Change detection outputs
•••

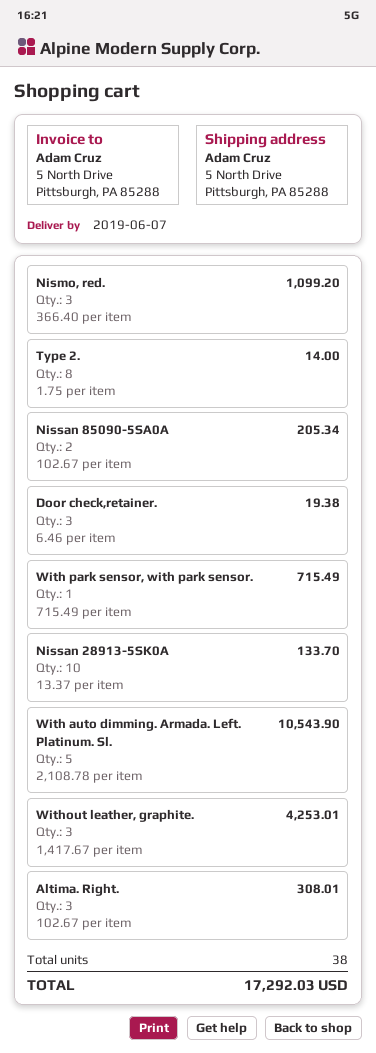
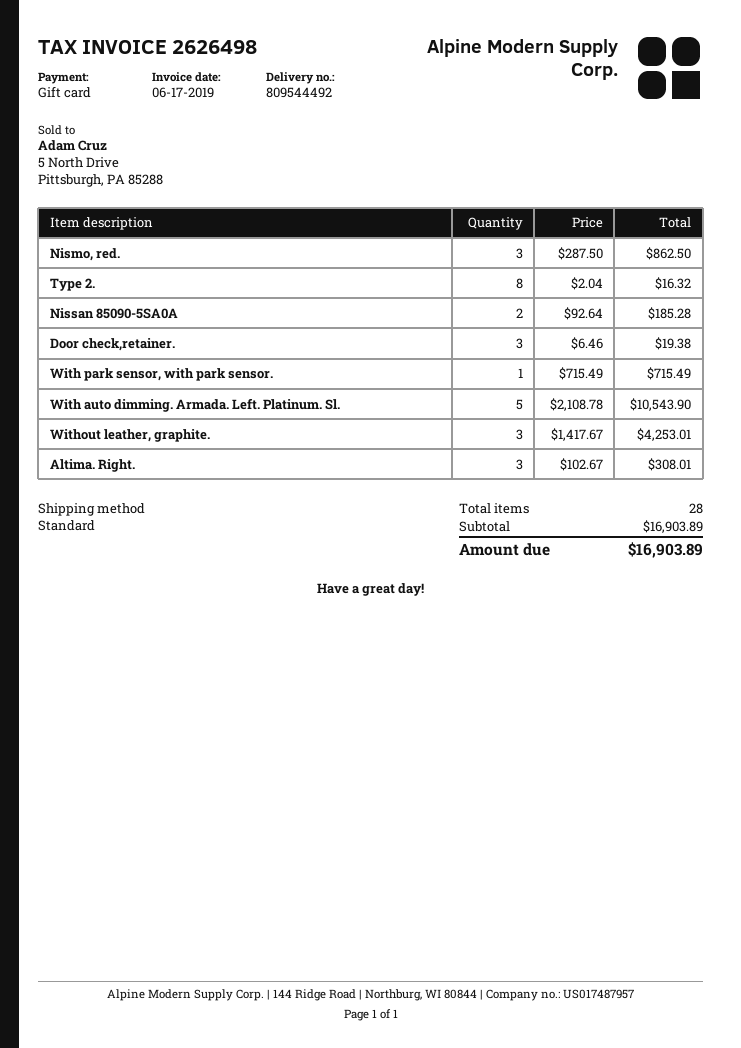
Nismo, red.: 3 x 366.40 = 1099.20 -> 3 x 287.50 = 862.50
Type 2.: 8 x 1.75 = 14.00 -> 8 x 2.04 = 16.32
Nissan 85090-5SA0A: 2 x 102.67 = 205.34 -> 2 x 92.64 = 185.28
Nissan 28913-5SK0A: 10 x 13.37 = 133.70 -> none
total quantity: 38 -> 28
total: 17292.03 -> 16903.89

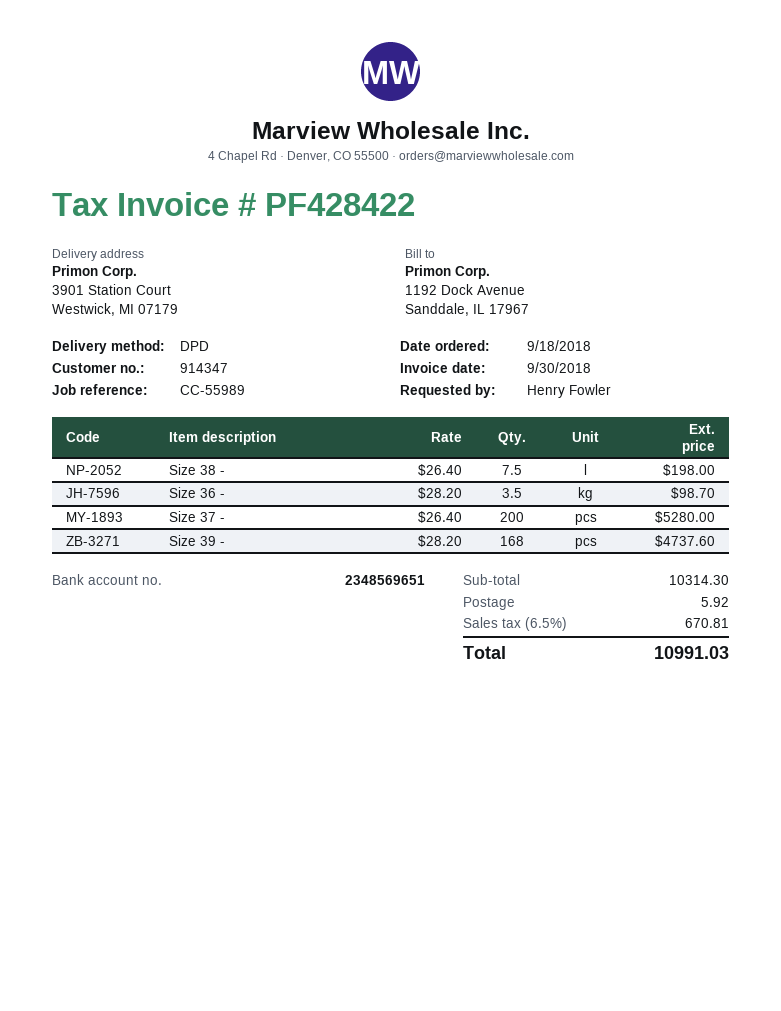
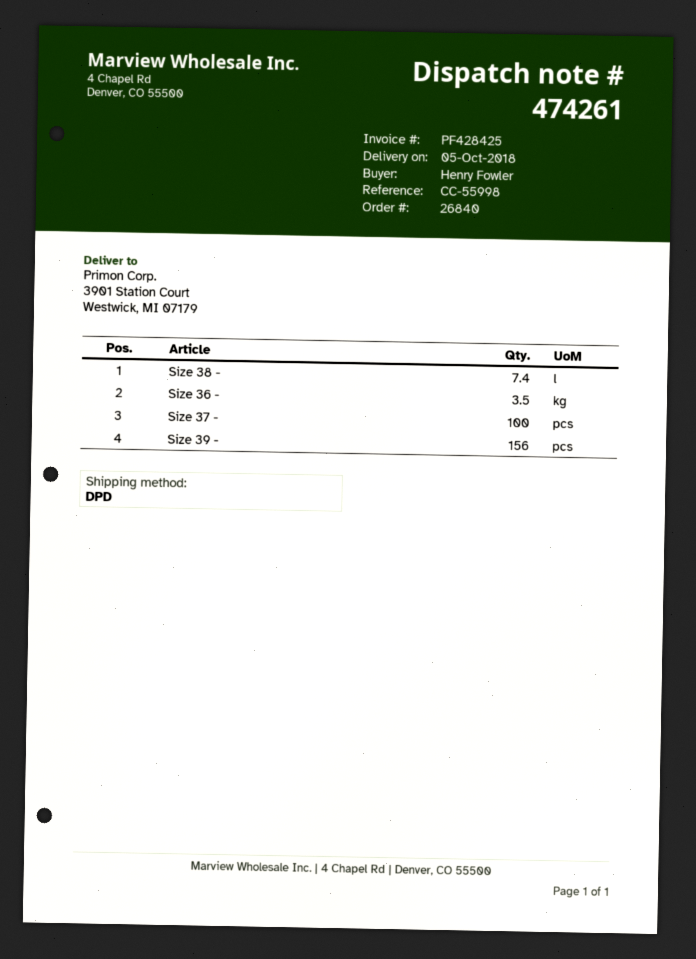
invoice number: PF428422 -> PF428425
reference: CC-55989 -> CC-55998
Size 38 -: 7.5 -> 7.4
Size 37 -: 200 -> 100
Size 39 -: 168 -> 156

•••

--- Assignment ---
Return every line above where "Nissan" appears.

--- Exercise result ---
Nissan 85090-5SA0A: 2 x 102.67 = 205.34 -> 2 x 92.64 = 185.28
Nissan 28913-5SK0A: 10 x 13.37 = 133.70 -> none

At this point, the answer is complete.